Another part of my rant is that he complains about things that clearly aren't apparent anymore. Case in point: I have an oil burner that I got for christmas, uses tealight candles as the heat source. Smells great, I love the spiced apple cider mom got me. However, I used this thing about a week ago, and only let it go til it was fully melted. This evening, he proceeds to yell at me (or more, raise his voice unnecessarily) that I'm stinking up his house. I mean, fuck, its a good scent, and he's never bitched about it before. It may be cause I woke him up from sleep tonight when I got home -and I'm usually quiet as a hover mouse in this house-. Needless to say, it was uncalled for to have him bite my head off over something that didn't warrant the reaction.

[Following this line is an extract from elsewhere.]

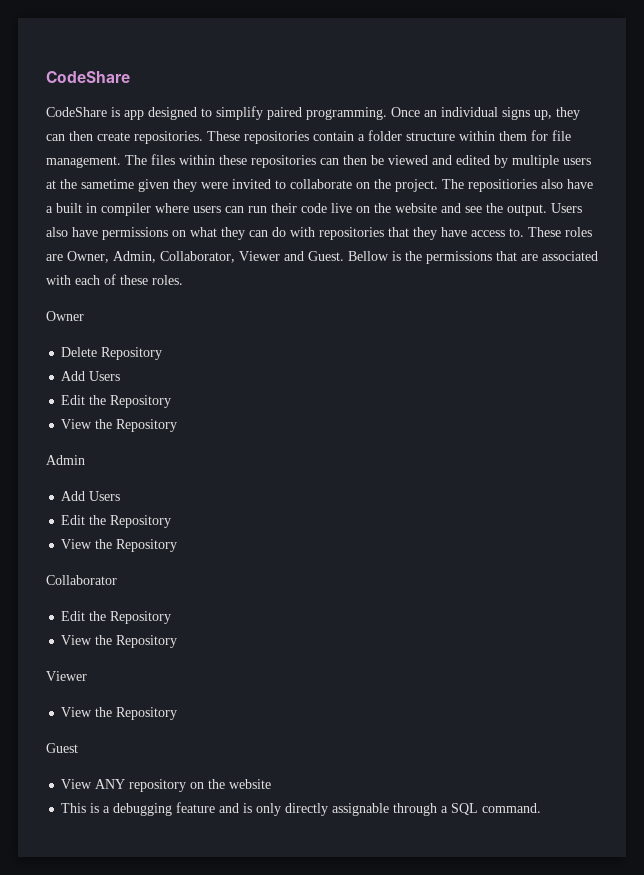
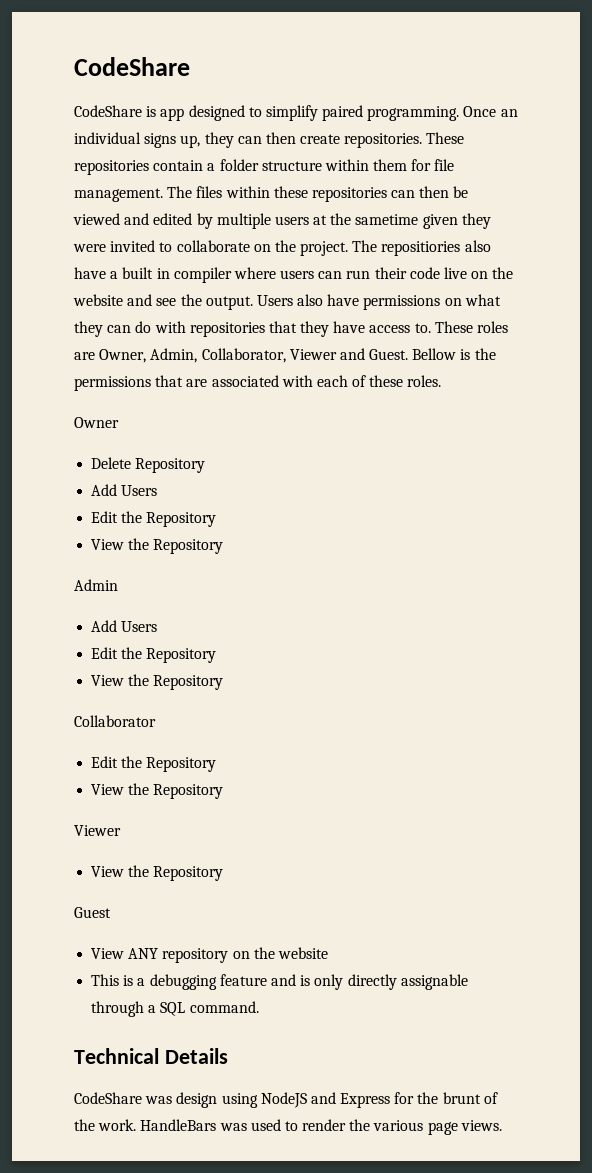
+ Technical Details
+ CodeShare was design using NodeJS and Express for the brunt of the work. HandleBars was used to render the various page views.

He also seems to have it in his head that if I'm not home that I must not want to live here anymore -though it is kinda true. I don't like coming home from school-. Pardon me for having a life, homework and friends, dude. Seriously... My aunts and mother are after him in my stead, since nothing I say gets to him, but once they start speaking, he's all ears. I'm not really the type to go about defending myself unless I'm being attacked, and even then I turn my back and ignore the situation; However, its coming to the point where I'm about to pack my stuff up and just prepare to move in with mom or dad again. I'm tired of this, I really, truly am. I wonder sometimes if it would be better to just leave my stuff at family's house and go live with nothing but my barest essentials with a friend...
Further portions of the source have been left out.